Problem Understanding

We are maintaining a growing string that starts empty and is extended over time. Each update operation appends a new substring to the end, and occasionally we are asked a query about the current full string. For each query, we must determine the smallest period of the entire string built so far.

A period here means a length $p$ such that if we take the prefix of length $p$ and repeat it enough times, we can reconstruct the whole string exactly. The last repetition may be partial, so we only require every character in the final string to match the corresponding character in the repeated prefix pattern.

The structure of the input makes the string grow incrementally. This rules out rebuilding expensive precomputations from scratch after each append if they depend on the full string, since the total appended length over all operations is bounded by $2 \cdot 10^5$, while the number of queries is up to $10^3$. A solution that recomputes a linear or near-linear structure per query would still be acceptable in aggregate if it is efficient enough, but anything quadratic per query will fail immediately.

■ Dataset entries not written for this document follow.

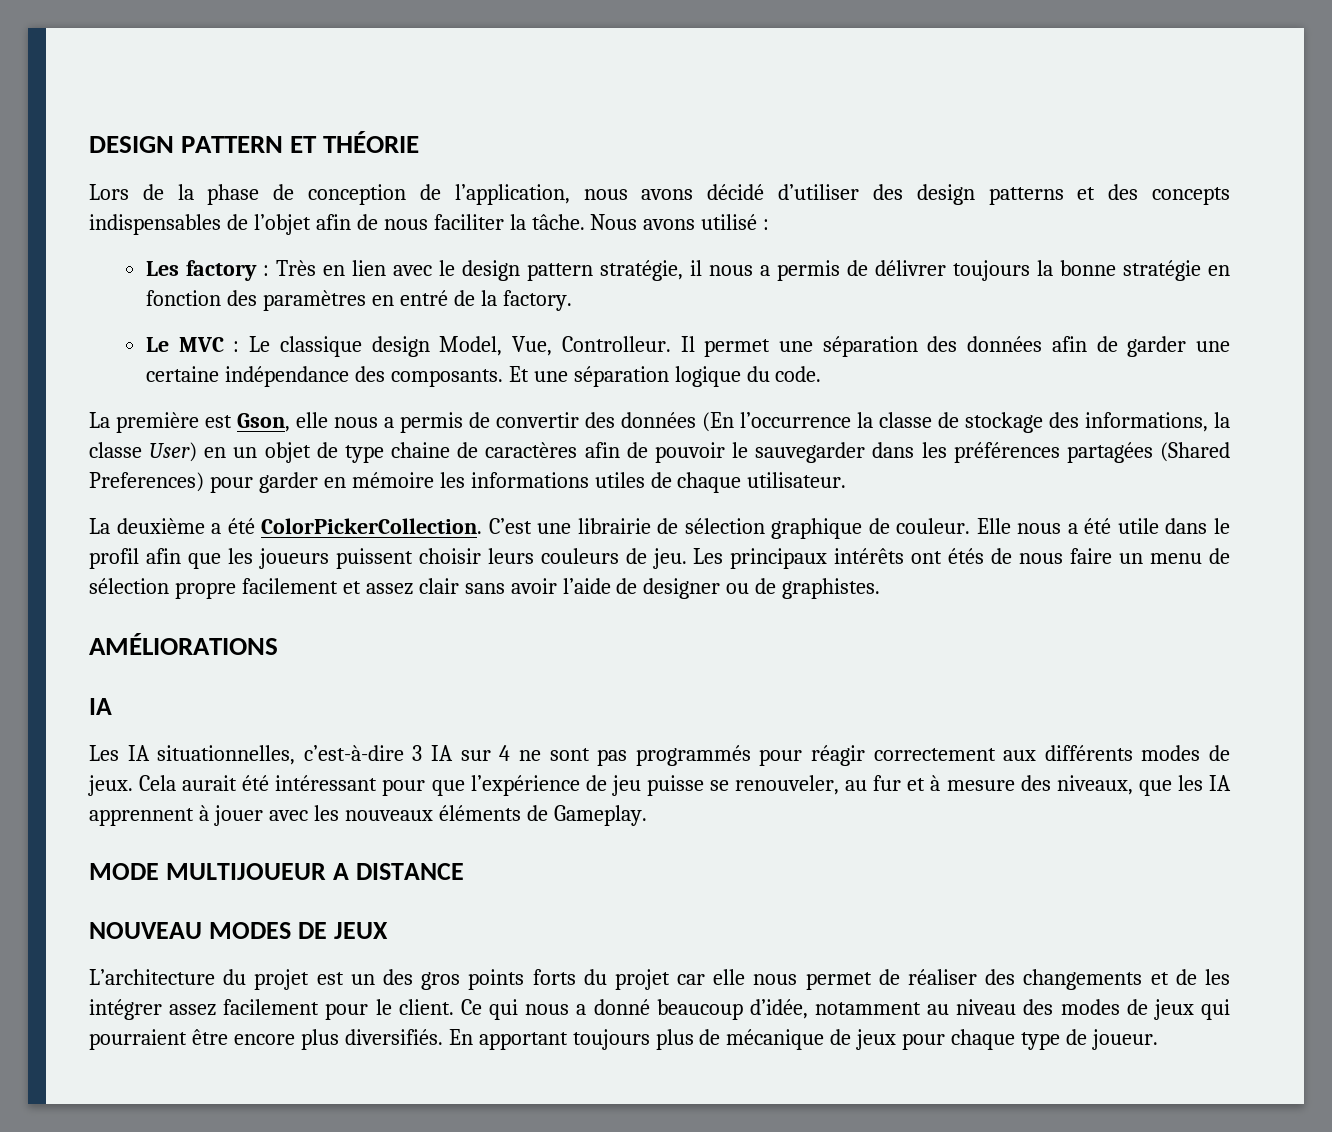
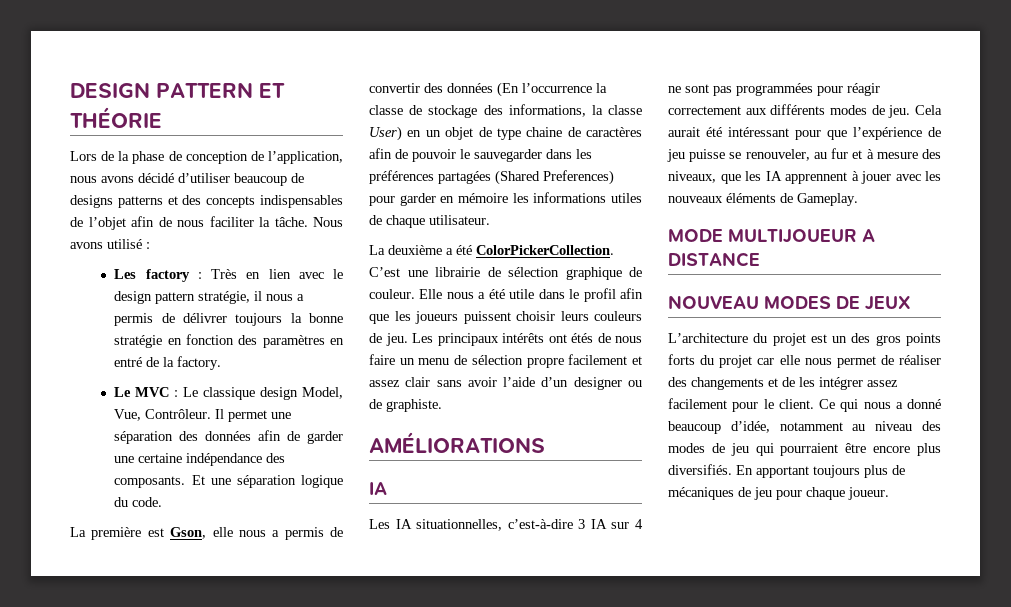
- Lors de la phase de conception de l’application, nous avons décidé d’utiliser des design patterns et des concepts indispensables de l’objet afin de nous faciliter la tâche.
+ Lors de la phase de conception de l’application, nous avons décidé d’utiliser beaucoup de designs patterns et des concepts indispensables de l’objet afin de nous faciliter la tâche.
- Le MVC : Le classique design Model, Vue, Controlleur.
+ Le MVC : Le classique design Model, Vue, Contrôleur.
- Les principaux intérêts ont étés de nous faire un menu de sélection propre facilement et assez clair sans avoir l’aide de designer ou de graphistes.
+ Les principaux intérêts ont étés de nous faire un menu de sélection propre facilement et assez clair sans avoir l’aide d’un designer ou de graphiste.
- Les IA situationnelles, c’est-à-dire 3 IA sur 4 ne sont pas programmés pour réagir correctement aux différents modes de jeux.
+ Les IA situationnelles, c’est-à-dire 3 IA sur 4 ne sont pas programmées pour réagir correctement aux différents modes de jeu.
- Ce qui nous a donné beaucoup d’idée, notamment au niveau des modes de jeux qui pourraient être encore plus diversifiés.
+ Ce qui nous a donné beaucoup d’idée, notamment au niveau des modes de jeu qui pourraient être encore plus diversifiés.
- En apportant toujours plus de mécanique de jeux pour chaque type de joueur.
+ En apportant toujours plus de mécaniques de jeu pour chaque joueur.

A naive interpretation would be to recompute the minimal period from scratch each time a query appears by scanning all possible prefix lengths. That approach is safe logically but becomes too slow when the string reaches length $10^5$, since each query would then cost $O(n)$, leading to $O(Nn)$ overall, which can reach $10^8$ operations in worst cases and is borderline or unsafe in Python under 1 second constraints.

A subtle failure case for naive prefix-checking arises when the string is highly repetitive but not perfectly periodic early on. For example, consider a string like abababx. A naive algorithm might incorrectly conclude a smaller period like 2 works without properly checking all positions, or it may recompute incorrectly if it only checks divisibility rather than full consistency.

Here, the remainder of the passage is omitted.